You will get very very minor benefits in quality if you apply the 4:1:1 color smoothing filter- but ONLY if going to DVD (not miniDV), or doing secondary color correction. FCE can't do secondary color correction, unless you can somehow hack the 3-way color corrector from FCP into FCE. I forget if this was/is possible by copying the filter from a FCP project.

Probably the only case where it is worthwhile to apply the color smoothing filter is if you're doing chroma key. Otherwise it doesn't really make a difference.

It can be difficult in FCP to see what the color smoothing filter is doing, for two reasons:
A- Your eyes have better black and white/luminance resolution than color/chrominance resolution. This is why video formats use 4:1:1 and 4:2:0 and 4:2:2 color space (lower color resolution than black+white resolution).
B- You need to be zoomed in at 100% or 200%, otherwise FCP will be re-scaling the image.

2- I wouldn't worry about really assinine technical quibbles such as this. My rule of thumbs are:
A- If you're unsure about something, just do a test.

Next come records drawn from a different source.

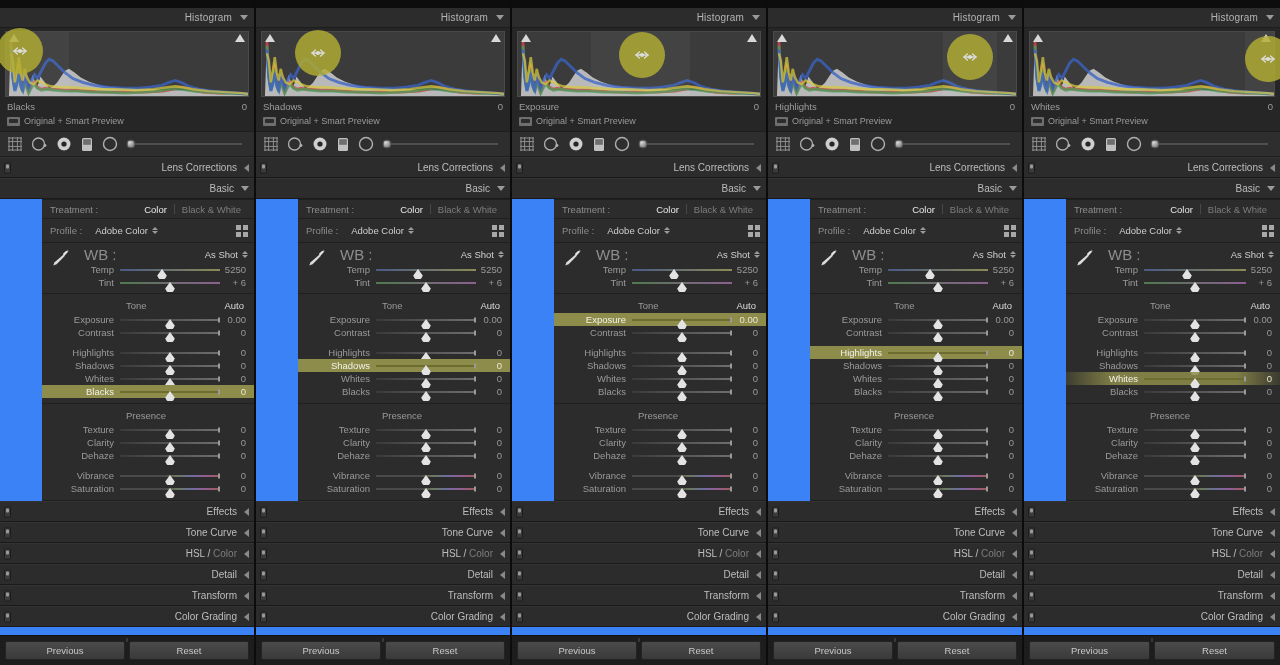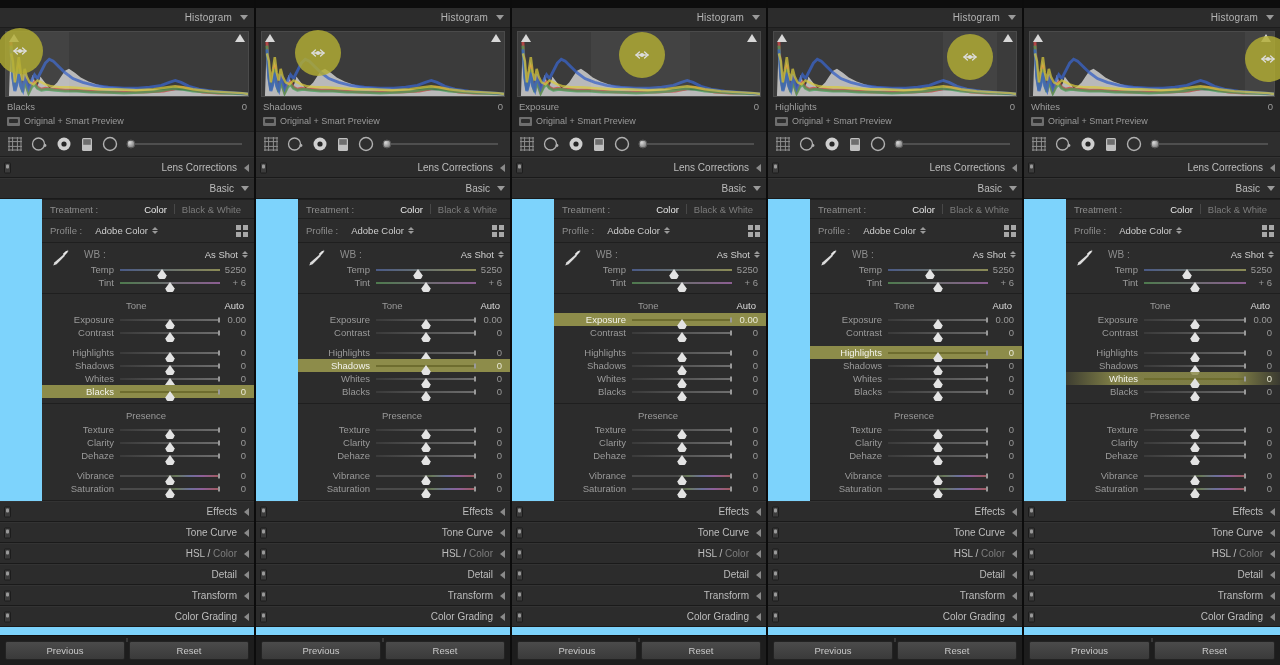--- a/index.html
+++ b/index.html
@@ -15,7 +15,7 @@
   .panel{
     position:relative;
     width:256px; height:665px;
-    background:#7dd3fc;
+    background:#3b82f6;
     border-right:2px solid #0c0c0c;
     display:flex; flex-direction:column;
     overflow:hidden;

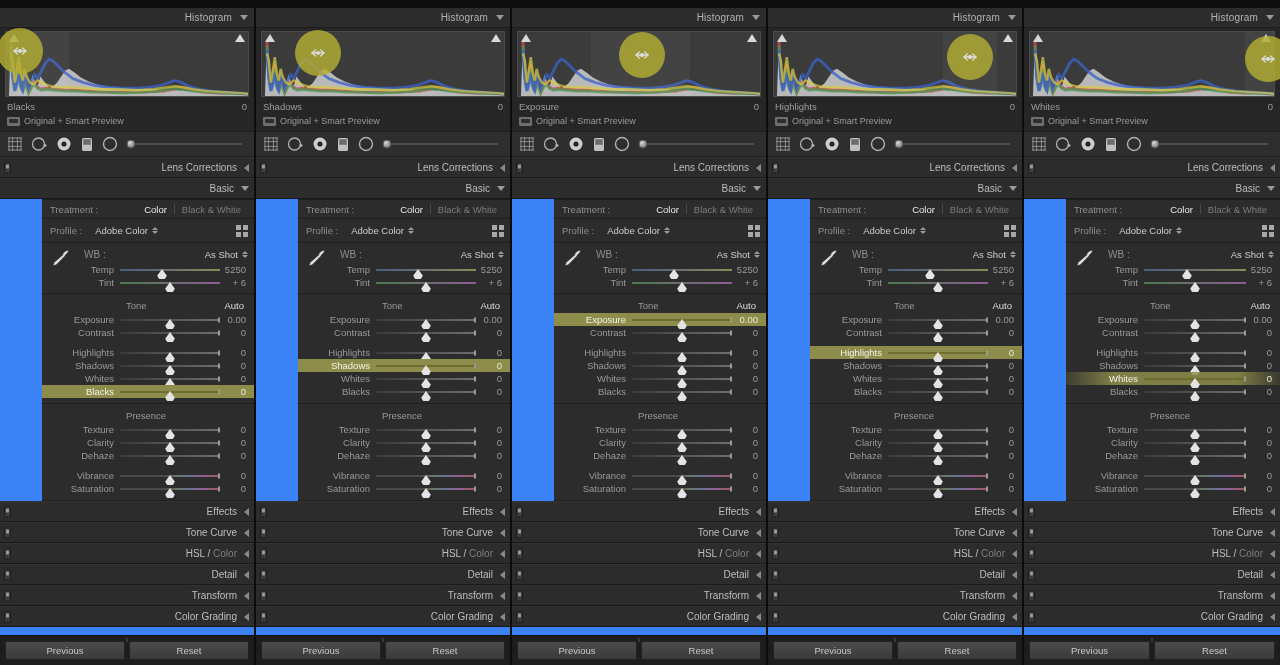--- a/index.html
+++ b/index.html
@@ -131,7 +131,7 @@
 
   .wb-block{ background:#2c2c2c; padding:2px 0 4px 0; border-bottom:1px solid #1f1f1f; position:relative; }
   .wb-head{ display:flex; align-items:center; height:18px; padding:0 6px 0 8px; }
-  .wb-head .k{ font-size:10px; color:#8d8d8d; margin-left:34px; }
+  .wb-head .k{ font-size:15px; color:#8d8d8d; margin-left:34px; }
   .wb-head .sp{ flex:1; }
   .wb-head .v{ font-size:9.5px; color:#cfcfcf; }
   .eyedrop{ position:absolute; left:7px; top:4px; }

In your case, try doing a test (do burn a DVD and watch the footage on a TV or ideally a broadcast monitor). I'm fairly sure you won't see a difference.
B- Some things make so little difference that they're simply not worth your time.

C- How you compare things makes a difference. Roll-overs will exagerrate differences compared to putting two images side by side. Either form of these comparisons will however teach you how to spot particular differences.

Displaying images sequentially (instead of simultaneously) will make differences really hard to notice, and is probably closer to actual differences.

Part of things is that you can learn how to spot differences... i.e. how to spot mosquito noise and chroma crawl and assinine technical flaws normal people don't notice. These two flaws are extremely common in consumer TVs, and these are problems that could be fixed but aren't. Mosquito noise comes from MPEG2 compression since video is stored on video servers and/or distributed over satellite. It's made worse by the excessive aperture correction / sharpening in consumer sets. Chroma crawl is mostly due to cheap chroma demodulators in consumer TVs. It's a very noticeable flaw, yet there's no money in fixing it.

So forget about minor technical flaws. Focus on the big picture, and do things that make a difference with color correction. You can grab some ideas off of:
http://www.glennchan.info/fcpugto/
Caveat: Some of the corrections explained there are somewhat subtle and may not be worth doing.
Caveat 2: It was quite some time ago when I didn't know as much. So on the artistic side, there may be too much diffusion. On the technical side, there are a bunch of technical inaccuracies. And on the age side, Nattress Film Effects and other plug-ins are better now.